You would put your story here if you wish to protect your first rights (in case you want to someday submit the work to a magazine or whatnot).

*Or the LM Challenge Thread (Right here)*
If you’re not too concerned about your first rights.

*** If you have elected to put your entry in the Workshop thread you must copy the link into this thread or else it will not be counted ****

Everyone is welcome to participate. 
Judges are welcome to participate but their entries will not receive a score.

*Submissions will be accepted until midnight my time (GMT+11), on Monday the 9th of May.*


*No comments, please - Only competition entries (or links to) to be posted in this thread. *


----------



## Mike (Apr 24, 2011)

Superheroes' Night Off
Judge Entry - 650 words​
	Tallahassee Thistledown stood on a rooftop next to a gargoyle statue and was gazing down over the city of Valhalla Under the Crescent Sun when the access door behind her squeaked open. She turned to see her friend, Angelique Adams, step out into the moonlight. It was a Wednesday night. Girls' night out.

"Well met," Angelique said, clasping Tallahassee's extended arm in the fashion of one warrior to another.

	"I was worried you weren't going to make it," Tallahassee said. 

	"Hubby's bitching and moaning about taking care of the kids and trying to play that online game of his."

	Tallahassee rolled her eyes. "Husbands," she uttered.

	"Yeah," said Angelique. She looked down into the depths of the city. "Anything yet?"

	Tallahassee pulled the zipper of her one-piece, skin-tight crimson leather suit down to the exact point of where her bare breasts would pop out if she sneezed hard enough, and then breathed in the cool night air.

	"Nothing," she said.

	Not to be outdone, Angelique unpinned  her platinum blonde hair, letting it cascade halfway down the back of her own skin-tight black suit, and smoothed out the invisible wrinkles in the leather that stretched a very long way down her leg line. 

	"We shouldn't have had so much fun last week."

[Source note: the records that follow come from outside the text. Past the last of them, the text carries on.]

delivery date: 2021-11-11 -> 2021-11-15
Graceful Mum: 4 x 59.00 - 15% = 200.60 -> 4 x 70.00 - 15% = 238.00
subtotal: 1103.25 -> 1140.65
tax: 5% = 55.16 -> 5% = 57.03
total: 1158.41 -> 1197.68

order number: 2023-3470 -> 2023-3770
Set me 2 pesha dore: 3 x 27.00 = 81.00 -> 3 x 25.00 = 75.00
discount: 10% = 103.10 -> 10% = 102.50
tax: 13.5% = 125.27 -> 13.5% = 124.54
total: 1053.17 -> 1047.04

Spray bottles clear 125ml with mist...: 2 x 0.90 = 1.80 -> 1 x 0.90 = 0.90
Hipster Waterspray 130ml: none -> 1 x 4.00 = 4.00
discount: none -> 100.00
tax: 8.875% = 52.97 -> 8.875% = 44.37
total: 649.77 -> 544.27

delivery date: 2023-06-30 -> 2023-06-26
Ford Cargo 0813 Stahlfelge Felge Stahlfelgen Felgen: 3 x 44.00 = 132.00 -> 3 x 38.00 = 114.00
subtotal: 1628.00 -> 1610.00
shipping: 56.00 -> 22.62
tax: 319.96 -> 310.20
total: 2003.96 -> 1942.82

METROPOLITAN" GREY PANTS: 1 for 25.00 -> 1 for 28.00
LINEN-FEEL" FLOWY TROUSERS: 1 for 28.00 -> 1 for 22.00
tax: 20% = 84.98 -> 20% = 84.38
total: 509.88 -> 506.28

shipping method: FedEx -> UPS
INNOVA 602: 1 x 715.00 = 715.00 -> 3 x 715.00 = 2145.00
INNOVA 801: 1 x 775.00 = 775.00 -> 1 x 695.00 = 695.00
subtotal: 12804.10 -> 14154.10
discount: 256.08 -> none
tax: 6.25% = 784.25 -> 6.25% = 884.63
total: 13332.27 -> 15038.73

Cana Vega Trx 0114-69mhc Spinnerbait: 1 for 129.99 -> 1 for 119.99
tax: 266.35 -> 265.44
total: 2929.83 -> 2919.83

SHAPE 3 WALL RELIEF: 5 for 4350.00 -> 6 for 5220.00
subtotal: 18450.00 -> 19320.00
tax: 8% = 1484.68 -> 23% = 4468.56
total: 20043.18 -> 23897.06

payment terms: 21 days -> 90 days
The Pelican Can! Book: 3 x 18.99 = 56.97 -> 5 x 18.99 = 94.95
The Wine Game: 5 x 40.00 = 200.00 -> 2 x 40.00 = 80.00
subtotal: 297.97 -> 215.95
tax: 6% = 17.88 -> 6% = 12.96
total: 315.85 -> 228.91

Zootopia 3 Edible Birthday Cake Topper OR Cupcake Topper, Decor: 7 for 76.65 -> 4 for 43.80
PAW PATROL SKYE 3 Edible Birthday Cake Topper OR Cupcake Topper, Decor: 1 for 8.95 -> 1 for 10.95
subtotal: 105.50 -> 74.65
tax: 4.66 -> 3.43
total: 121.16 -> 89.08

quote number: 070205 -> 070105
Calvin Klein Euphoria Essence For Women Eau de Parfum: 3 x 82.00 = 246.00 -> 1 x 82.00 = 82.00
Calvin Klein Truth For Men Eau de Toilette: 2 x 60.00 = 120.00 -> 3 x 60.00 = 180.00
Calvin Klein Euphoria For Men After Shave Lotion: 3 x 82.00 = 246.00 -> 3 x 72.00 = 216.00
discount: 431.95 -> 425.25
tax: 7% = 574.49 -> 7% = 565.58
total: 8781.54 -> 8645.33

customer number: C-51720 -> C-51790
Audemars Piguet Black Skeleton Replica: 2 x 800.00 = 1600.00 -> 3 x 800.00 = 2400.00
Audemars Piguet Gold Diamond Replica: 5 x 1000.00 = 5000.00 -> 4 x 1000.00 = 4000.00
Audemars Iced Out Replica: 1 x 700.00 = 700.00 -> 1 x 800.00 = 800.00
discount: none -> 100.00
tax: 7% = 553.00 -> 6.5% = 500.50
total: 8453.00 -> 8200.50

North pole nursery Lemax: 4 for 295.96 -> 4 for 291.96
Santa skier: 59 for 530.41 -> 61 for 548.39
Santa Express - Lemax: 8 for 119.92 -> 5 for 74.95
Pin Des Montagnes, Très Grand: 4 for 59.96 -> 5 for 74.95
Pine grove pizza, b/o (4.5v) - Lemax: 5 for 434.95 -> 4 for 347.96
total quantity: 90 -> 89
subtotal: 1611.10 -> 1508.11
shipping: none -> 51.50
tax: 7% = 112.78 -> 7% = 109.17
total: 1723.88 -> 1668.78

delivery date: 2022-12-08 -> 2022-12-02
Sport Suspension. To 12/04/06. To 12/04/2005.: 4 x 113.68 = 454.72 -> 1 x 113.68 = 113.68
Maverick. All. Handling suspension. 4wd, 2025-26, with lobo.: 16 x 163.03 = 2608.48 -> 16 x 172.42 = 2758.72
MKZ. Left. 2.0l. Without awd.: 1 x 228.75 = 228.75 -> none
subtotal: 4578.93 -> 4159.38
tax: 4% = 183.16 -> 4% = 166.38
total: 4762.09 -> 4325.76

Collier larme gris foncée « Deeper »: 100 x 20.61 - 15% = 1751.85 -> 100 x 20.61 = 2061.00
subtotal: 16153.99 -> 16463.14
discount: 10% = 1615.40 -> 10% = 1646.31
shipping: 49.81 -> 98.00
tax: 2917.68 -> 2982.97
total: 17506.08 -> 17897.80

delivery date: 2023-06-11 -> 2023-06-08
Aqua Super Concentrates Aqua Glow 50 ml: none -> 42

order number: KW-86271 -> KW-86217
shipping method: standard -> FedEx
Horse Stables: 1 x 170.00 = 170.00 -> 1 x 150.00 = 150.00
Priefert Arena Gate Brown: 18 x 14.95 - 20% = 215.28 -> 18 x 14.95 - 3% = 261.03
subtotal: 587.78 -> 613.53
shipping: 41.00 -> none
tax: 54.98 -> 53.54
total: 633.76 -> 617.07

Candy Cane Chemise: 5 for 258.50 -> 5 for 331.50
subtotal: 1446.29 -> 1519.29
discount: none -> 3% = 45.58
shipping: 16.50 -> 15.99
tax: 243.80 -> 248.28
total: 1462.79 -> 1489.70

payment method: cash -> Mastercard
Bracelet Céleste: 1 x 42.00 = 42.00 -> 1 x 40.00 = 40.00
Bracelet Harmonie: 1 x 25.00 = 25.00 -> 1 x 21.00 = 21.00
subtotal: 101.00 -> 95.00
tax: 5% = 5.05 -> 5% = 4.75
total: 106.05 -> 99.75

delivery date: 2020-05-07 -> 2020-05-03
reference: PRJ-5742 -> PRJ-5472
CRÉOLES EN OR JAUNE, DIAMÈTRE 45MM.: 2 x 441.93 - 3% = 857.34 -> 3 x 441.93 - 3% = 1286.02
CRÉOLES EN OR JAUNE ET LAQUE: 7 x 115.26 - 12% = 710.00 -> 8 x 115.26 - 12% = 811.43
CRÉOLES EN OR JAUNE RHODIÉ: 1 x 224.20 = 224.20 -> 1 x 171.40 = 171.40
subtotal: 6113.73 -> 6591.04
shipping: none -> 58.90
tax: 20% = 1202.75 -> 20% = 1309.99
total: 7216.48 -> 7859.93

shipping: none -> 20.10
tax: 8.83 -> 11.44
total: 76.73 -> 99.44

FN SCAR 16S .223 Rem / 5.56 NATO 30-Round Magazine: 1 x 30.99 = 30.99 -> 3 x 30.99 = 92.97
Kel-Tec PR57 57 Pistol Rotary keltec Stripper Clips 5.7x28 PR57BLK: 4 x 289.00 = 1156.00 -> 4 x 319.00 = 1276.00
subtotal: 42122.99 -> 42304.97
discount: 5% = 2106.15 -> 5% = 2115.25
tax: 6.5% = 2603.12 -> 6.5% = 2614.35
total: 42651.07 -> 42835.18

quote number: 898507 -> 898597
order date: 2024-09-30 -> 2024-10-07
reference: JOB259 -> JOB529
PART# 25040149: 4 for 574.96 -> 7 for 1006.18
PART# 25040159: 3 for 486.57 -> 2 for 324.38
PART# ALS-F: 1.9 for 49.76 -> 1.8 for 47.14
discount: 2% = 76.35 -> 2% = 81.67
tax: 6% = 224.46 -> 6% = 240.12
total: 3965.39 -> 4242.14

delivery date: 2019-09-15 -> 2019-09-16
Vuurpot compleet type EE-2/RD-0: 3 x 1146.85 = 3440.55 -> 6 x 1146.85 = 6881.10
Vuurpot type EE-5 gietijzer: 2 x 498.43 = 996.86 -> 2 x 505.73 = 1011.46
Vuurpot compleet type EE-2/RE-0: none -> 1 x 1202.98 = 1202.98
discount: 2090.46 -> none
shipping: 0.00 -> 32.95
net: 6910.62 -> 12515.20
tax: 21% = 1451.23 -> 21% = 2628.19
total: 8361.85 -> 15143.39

	"Or too much Vodka. One of those," agreed Tallahassee, brushing a hand through her red hair. "Still, it's hump day," she said philosophically, "and we both  know that 'those who aren't humping...'"

	"'--are more prone to thumping,'" finished Angelique. She laughed. "What a silly axiom."

	"The Mistress was never a good poet, but she did know a thing or two about human nature. It's true, as well," she added. "People are more prone to violence if they aren't getting any action. I know how _I _get when I haven't had a good root in a week or two."

	Angelique nodded, and then looked to the door behind her. "Now where the hell is Naomi?"

"Probably hip deep in--"

	"Here I am, wenches!" cried a black-haired woman, leaping out from behind one of the statues.

	"Oh god," uttered Angelique, "she's already drunk."

	"Nonsense!" said the beautiful woman known as Naomi Nibbles, strutting up to the other two with exaggerated, inebriated grace. Her dark hair and dark skin contrasted severely with the white leather suit that would have blended perfectly into a snowstorm.

	"Seriously, Naomi?" said Tallahassee, her eyebrows raising. "White? You might as well be wearing glow in the dark neon pink, with rabbit lights flashing on your shoulders."

	"Ooh, good idea," said Naomi. "I'll keep that in mind for next week." She shrugged. "You both know I was never one to lurk in shadows. I like being seen coming."

	"That's what _he _said," said Angelique, causing Naomi to break out into laughter.

	"Don't encourage her, Angie," said Tallahassee.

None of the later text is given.